Shoshana Zuboff: Heh, heh, heh. All right. Well, let's talk about two things. If--because I need to lay out some terms of reference so I can really answer your question. The first thing I want to talk about is what puts the surveillance in surveillance capitalism. Why is it called 'surveillance capitalism'? And the second thing is: Let's talk about the economic imperatives here. Because, unless our listeners, and especially our young people who are listening--and if you are listening to this--Listen up close. Because this is about your future. And, uh, you are the person that I'm most concerned about in this conversation. So, I want to talk about the economic imperatives. And I think that will give us a framework, Russ, for then coming back to your example and looking at it through some other lenses. Is that okay with you?
Russ Roberts: Sure. Go ahead.
Shoshana Zuboff: Okay. So, the first thing I want you to know is: Why is it called 'surveillance capitalism'? So, this takes us back to the early invention of surveillance capitalism. At Google. I don't need to go into all the details of this origin story, Russ. If you don't need me to. Suffice to say that, *cough, cough* in the heat of financial emergency, during the dot com meltdown in the early 21st century, the years 2000, 2001, Google, like most other startups in Silicon Valley, faced tremendous investor pressure. Startups were going bust left and right. Really smart people were losing their businesses. They could not monetize fast enough for the demands of the impatient capital represented by the, um, the venture capital firms that largely--led investment in the Valley.

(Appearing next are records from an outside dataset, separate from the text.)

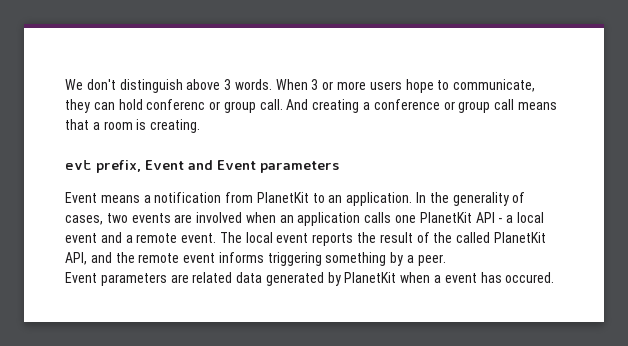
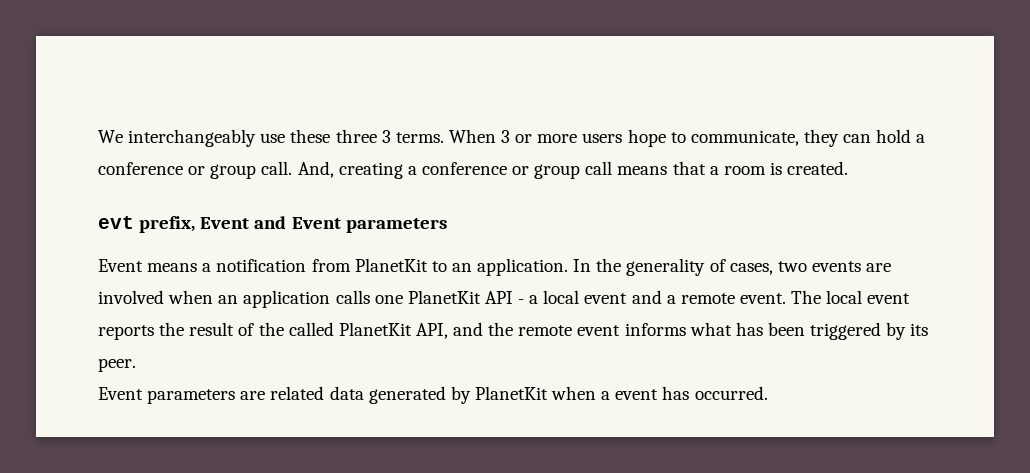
- We don't distinguish above 3 words.
+ We interchangeably use these three 3 terms.
- When 3 or more users hope to communicate, they can hold conferenc or group call.
+ When 3 or more users hope to communicate, they can hold a conference or group call.
- And creating a conference or group call means that a room is creating.
+ And, creating a conference or group call means that a room is created.
- The local event reports the result of the called PlanetKit API, and the remote event informs triggering something by a peer.
+ The local event reports the result of the called PlanetKit API, and the remote event informs what has been triggered by its peer.
- Event parameters are related data generated by PlanetKit when a event has occured.
+ Event parameters are related data generated by PlanetKit when a event has occurred.

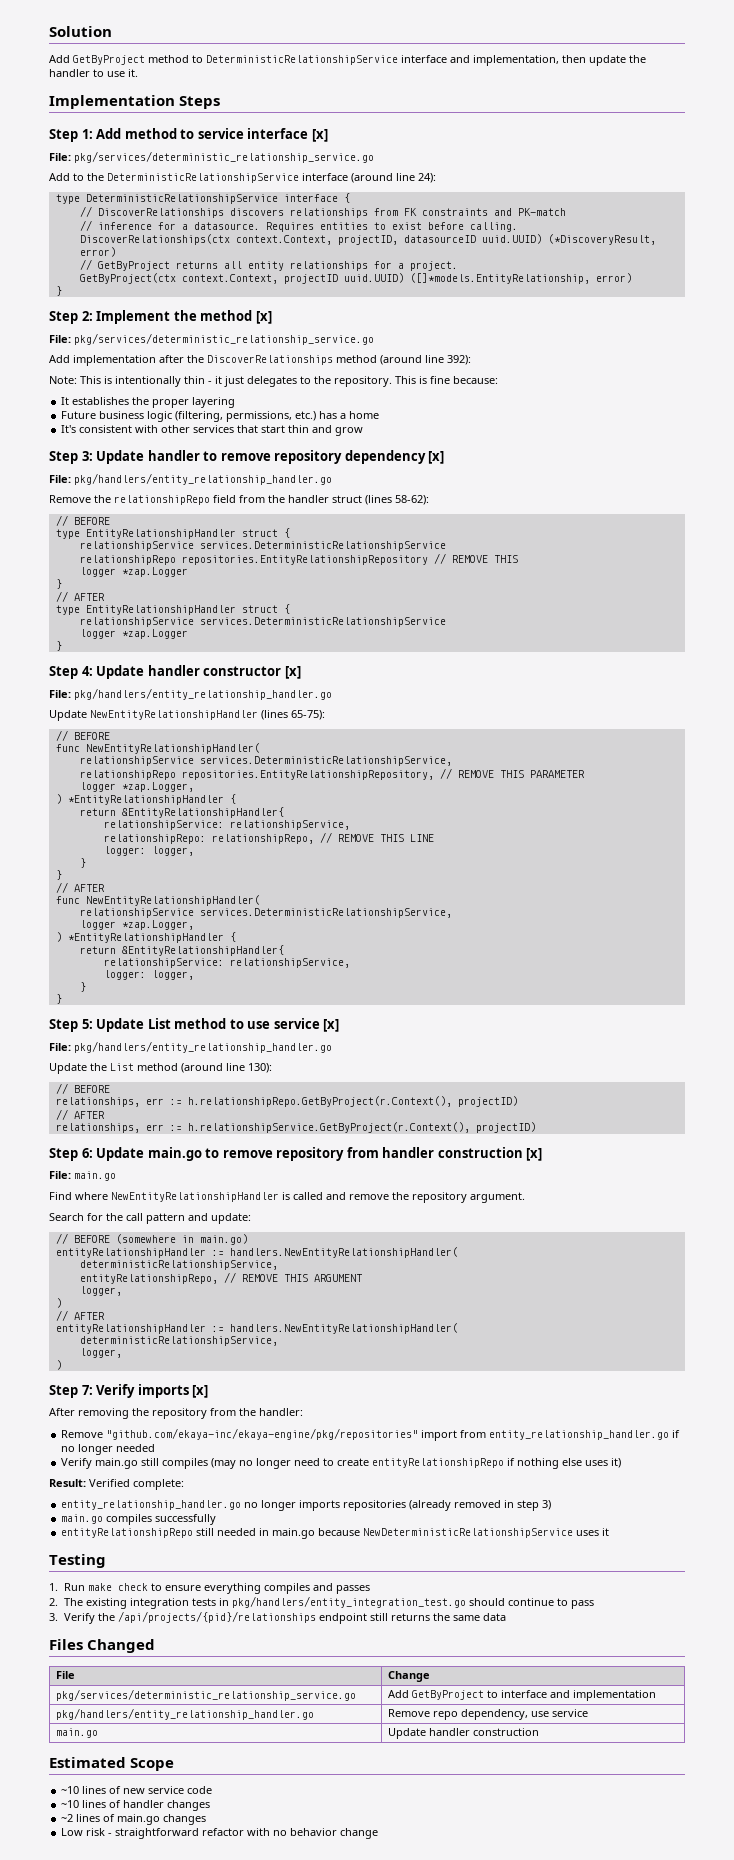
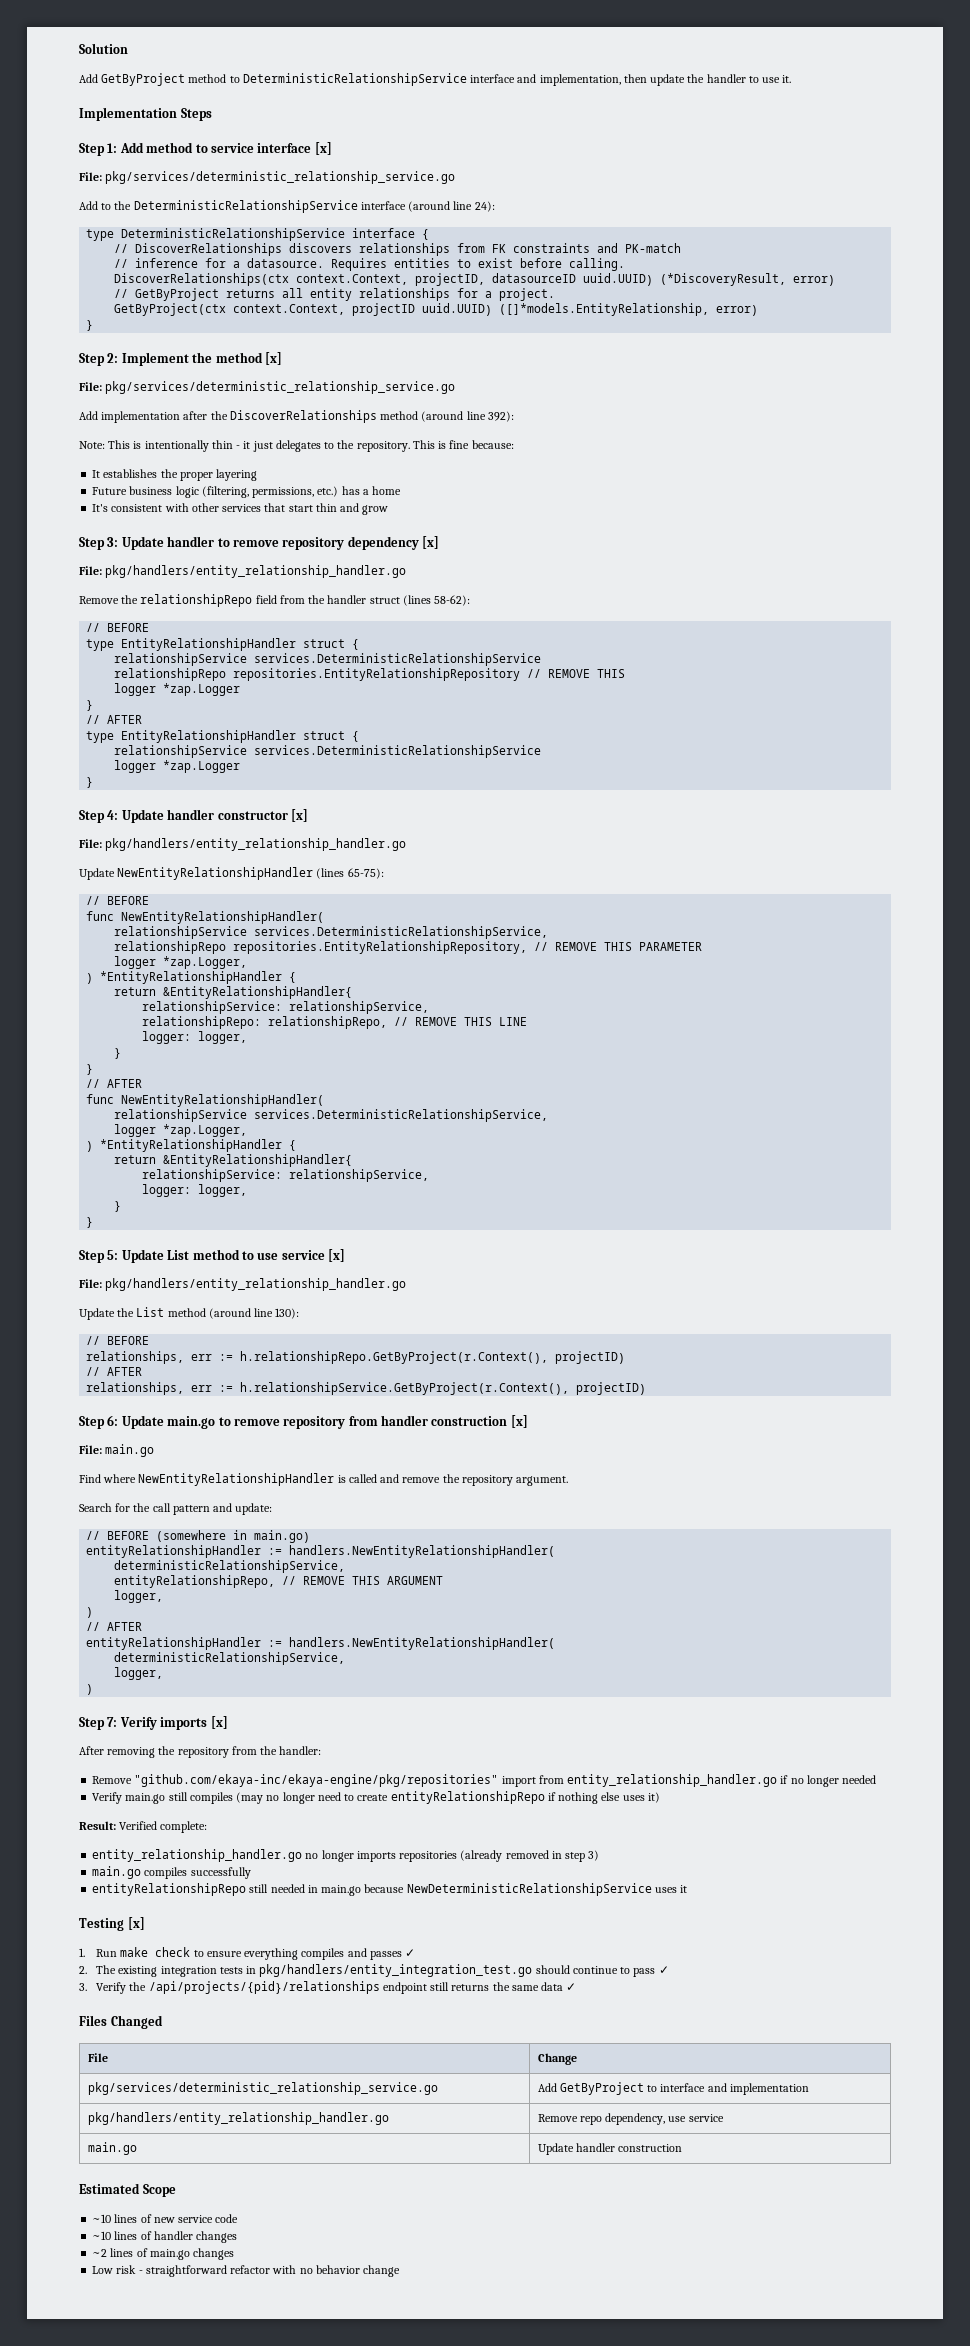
- Testing
+ Testing [x]
- 1. Run make check to ensure everything compiles and passes
+ 1. Run make check to ensure everything compiles and passes ✓
- 2. The existing integration tests in pkg/handlers/entity_integration_test.go should continue to pass
+ 2. The existing integration tests in pkg/handlers/entity_integration_test.go should continue to pass ✓
- 3. Verify the /api/projects/{pid}/relationships endpoint still returns the same data
+ 3. Verify the /api/projects/{pid}/relationships endpoint still returns the same data ✓

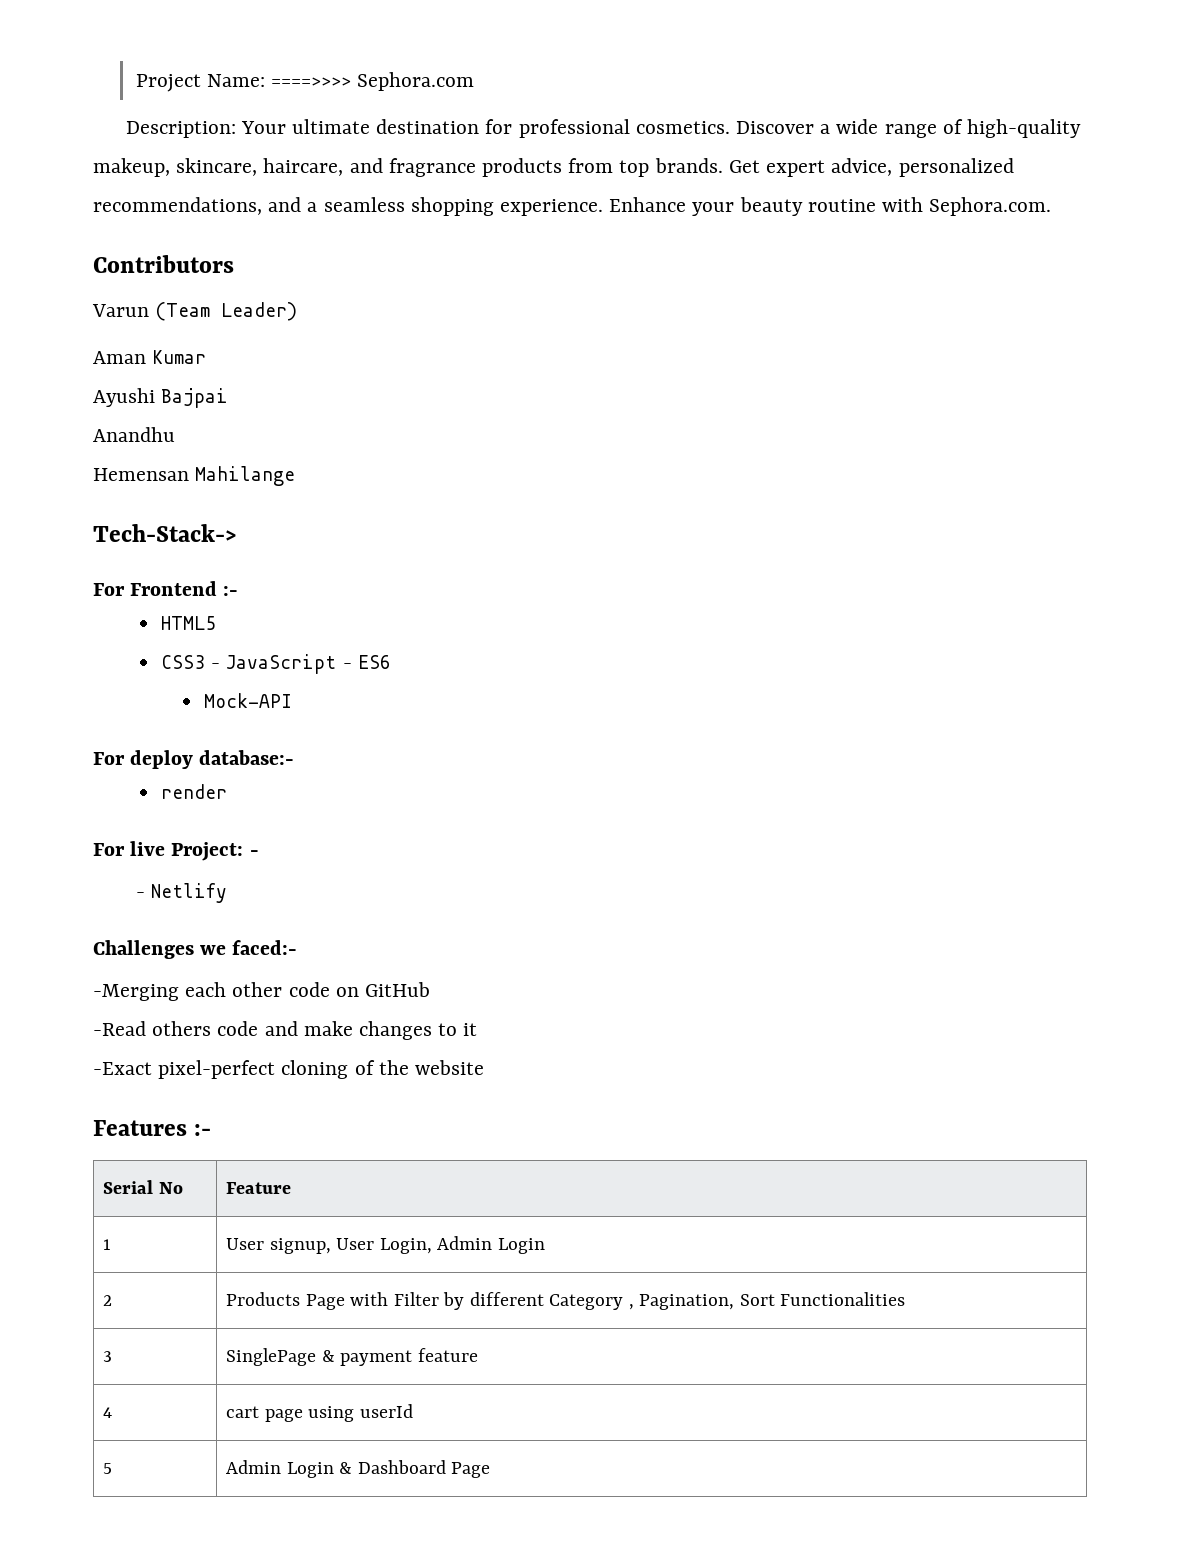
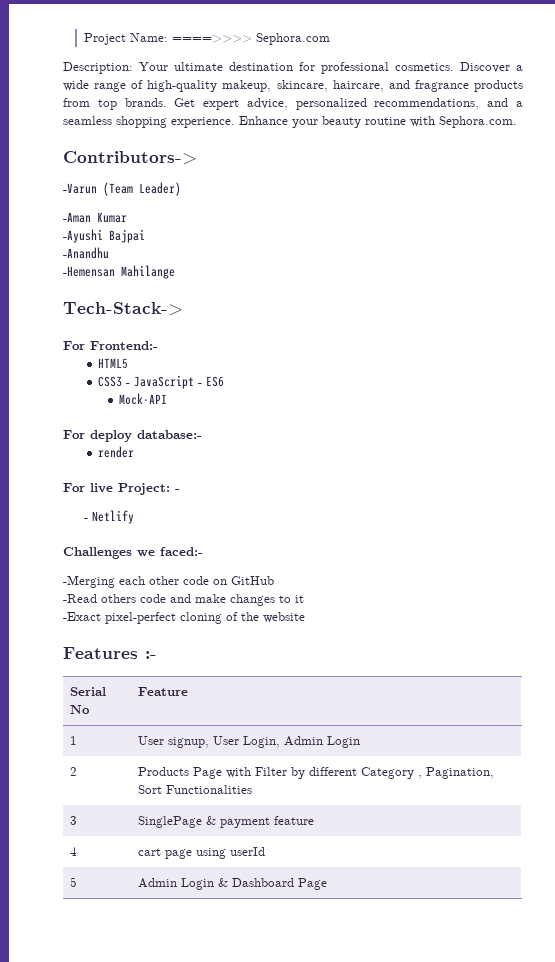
- Contributors
- Varun (Team Leader)
+ Contributors->
+ -Varun (Team Leader)
- Aman Kumar
+ -Aman Kumar
- Ayushi Bajpai
+ -Ayushi Bajpai
- Anandhu
- Hemensan Mahilange
+ -Anandhu
+ -Hemensan Mahilange
- For Frontend :-
+ For Frontend:-

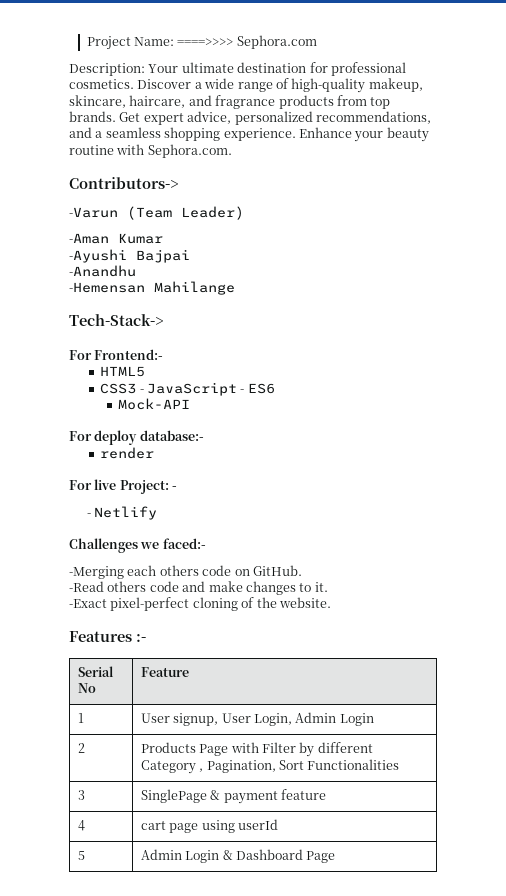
- -Merging each other code on GitHub
+ -Merging each others code on GitHub.
- -Read others code and make changes to it
+ -Read others code and make changes to it.
- -Exact pixel-perfect cloning of the website
+ -Exact pixel-perfect cloning of the website.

Russ Roberts: They weren't making any money. They [Google?--Econlib Ed.] had a search engine that was fabulous. They kept gaining market share. But they hadn't monetized anything. And it wasn't obvious that they could. And I think--carry on. Your story is exactly right.
Shoshana Zuboff: That's true. Don't forget that Amazon wasn't turning a profit for quite a while. But, you know--ultimately it became an extremely successful business.
Russ Roberts: [?] which helps. At this point I don't think they had much of any revenue.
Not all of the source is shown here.